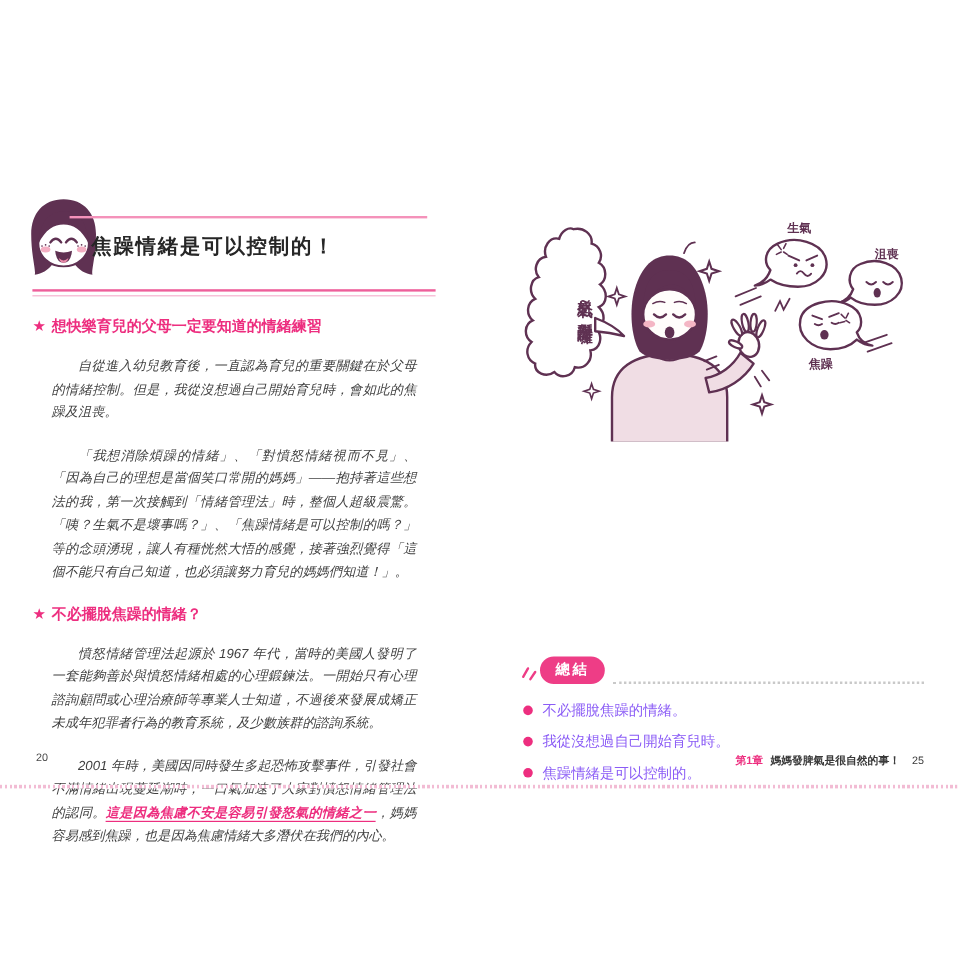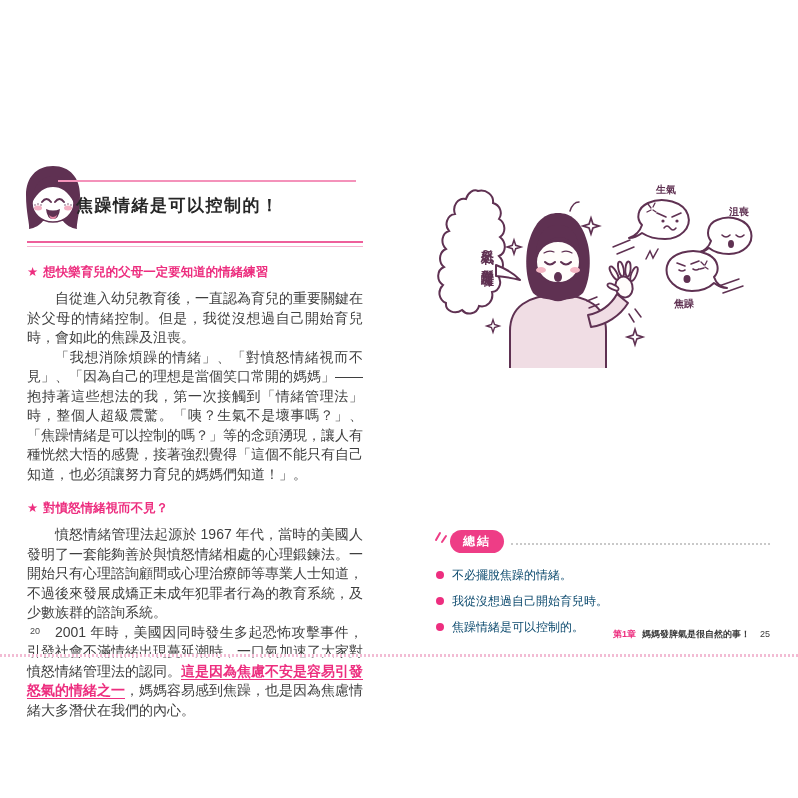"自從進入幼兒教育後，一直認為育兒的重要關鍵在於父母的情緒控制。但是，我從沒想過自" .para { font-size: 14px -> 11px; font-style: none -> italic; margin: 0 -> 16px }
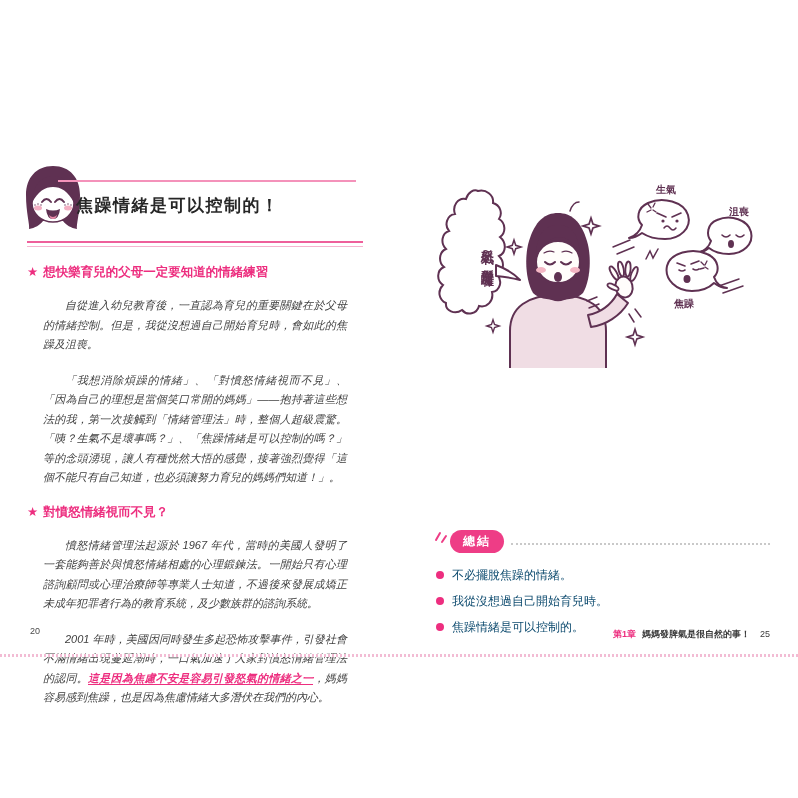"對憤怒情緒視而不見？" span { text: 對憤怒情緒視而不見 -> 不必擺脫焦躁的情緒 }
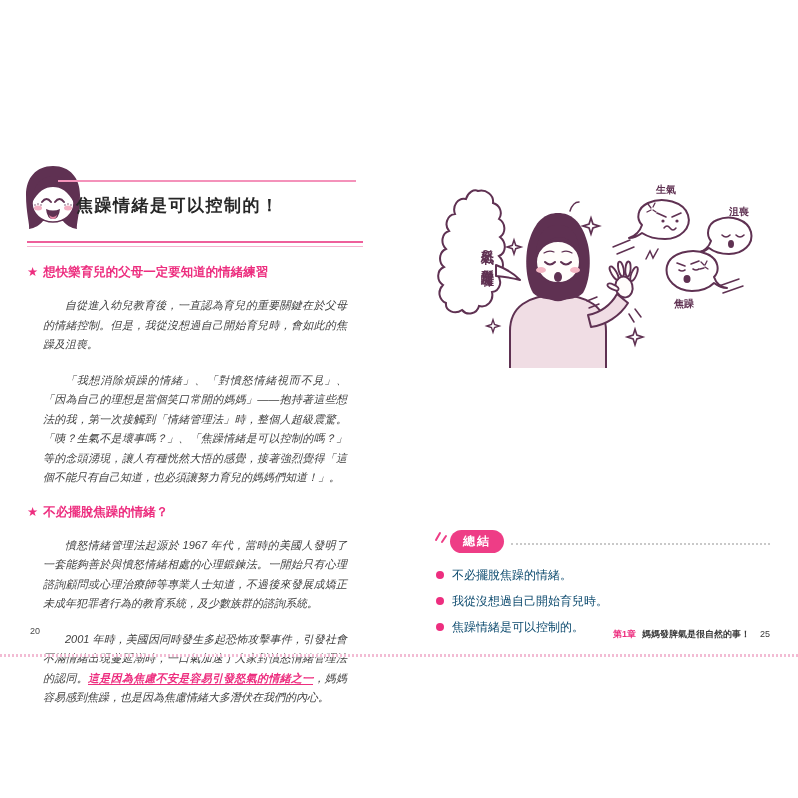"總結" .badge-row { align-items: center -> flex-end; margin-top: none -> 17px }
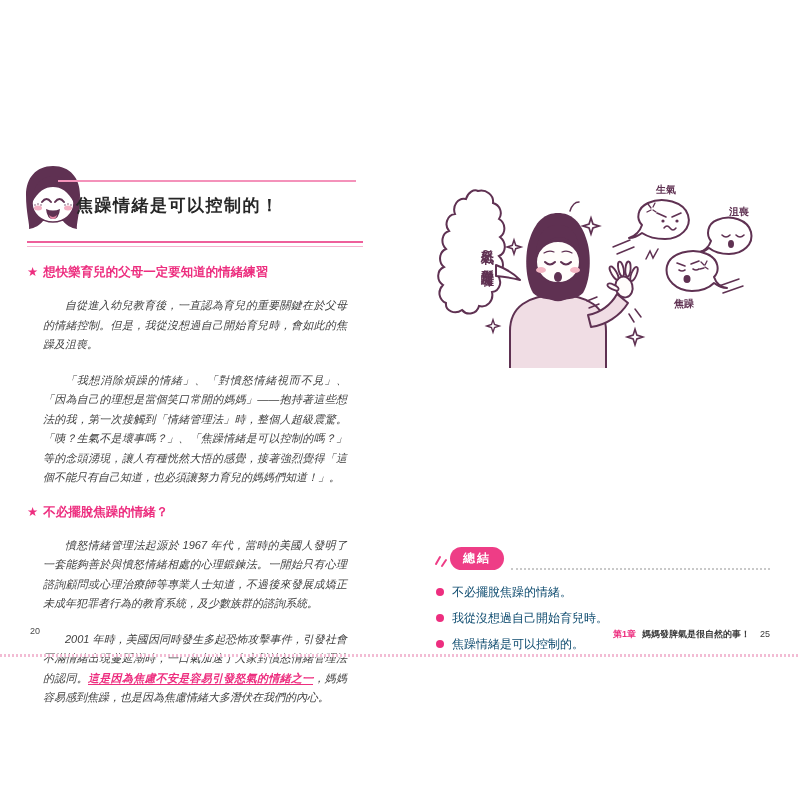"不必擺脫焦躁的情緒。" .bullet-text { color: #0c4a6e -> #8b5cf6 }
- - - - - - -
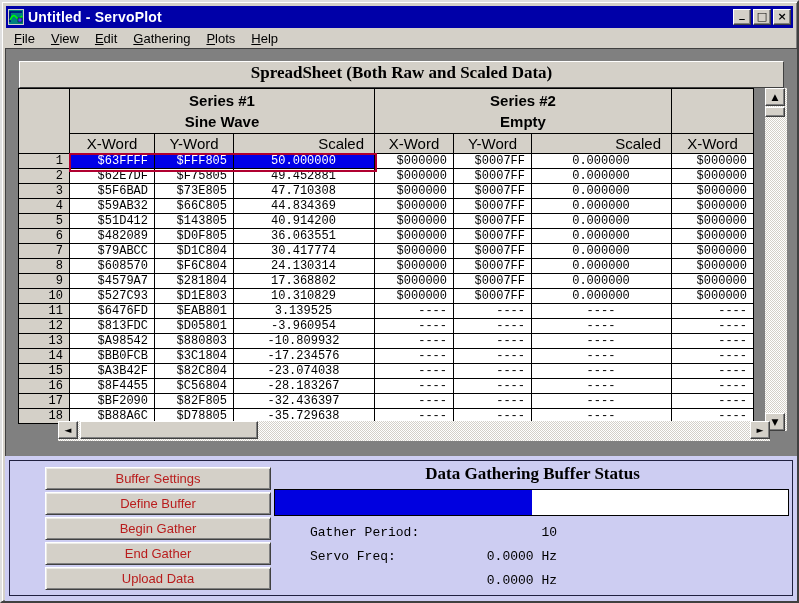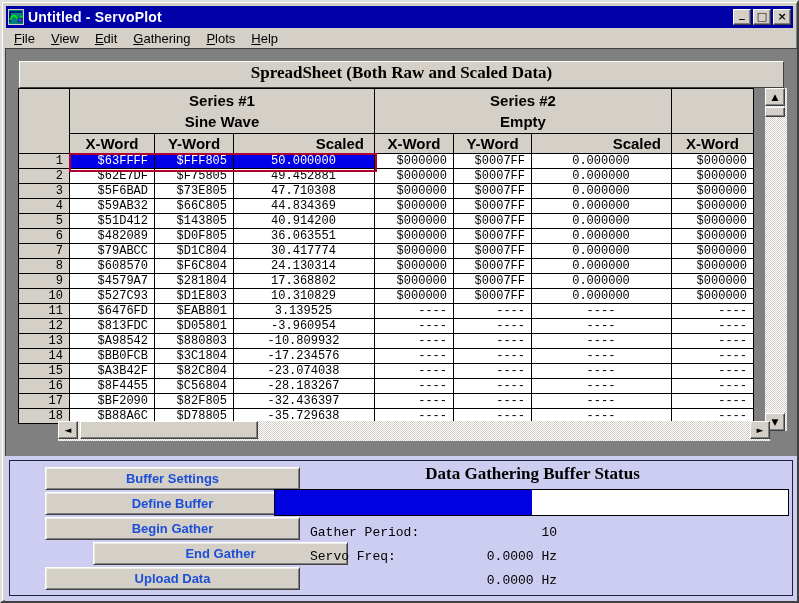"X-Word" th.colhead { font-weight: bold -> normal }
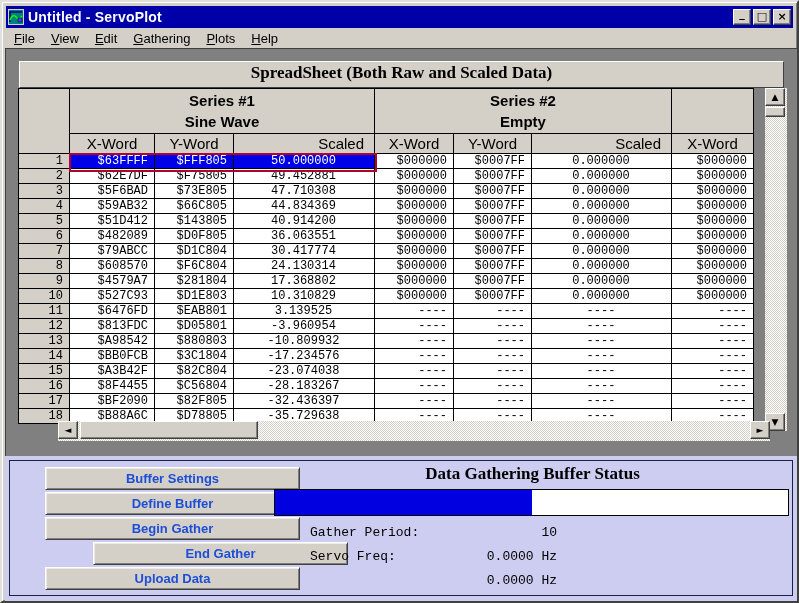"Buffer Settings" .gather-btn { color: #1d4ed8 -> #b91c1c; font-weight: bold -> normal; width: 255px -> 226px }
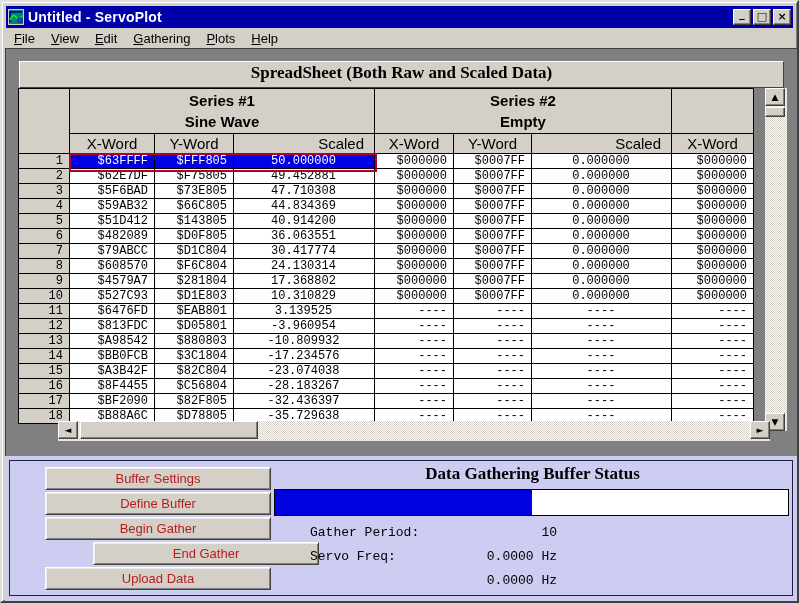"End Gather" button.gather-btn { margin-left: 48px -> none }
- - - - - - -
Exercise directions
Although the records above contain pictures, the copy should not; retype exactly the lines from the one containing "color: #1d4ed8 ->" through the one containing "margin-left: 48px ->".

Answer area
"Buffer Settings" .gather-btn { color: #1d4ed8 -> #b91c1c; font-weight: bold -> normal; width: 255px -> 226px }
"End Gather" button.gather-btn { margin-left: 48px -> none }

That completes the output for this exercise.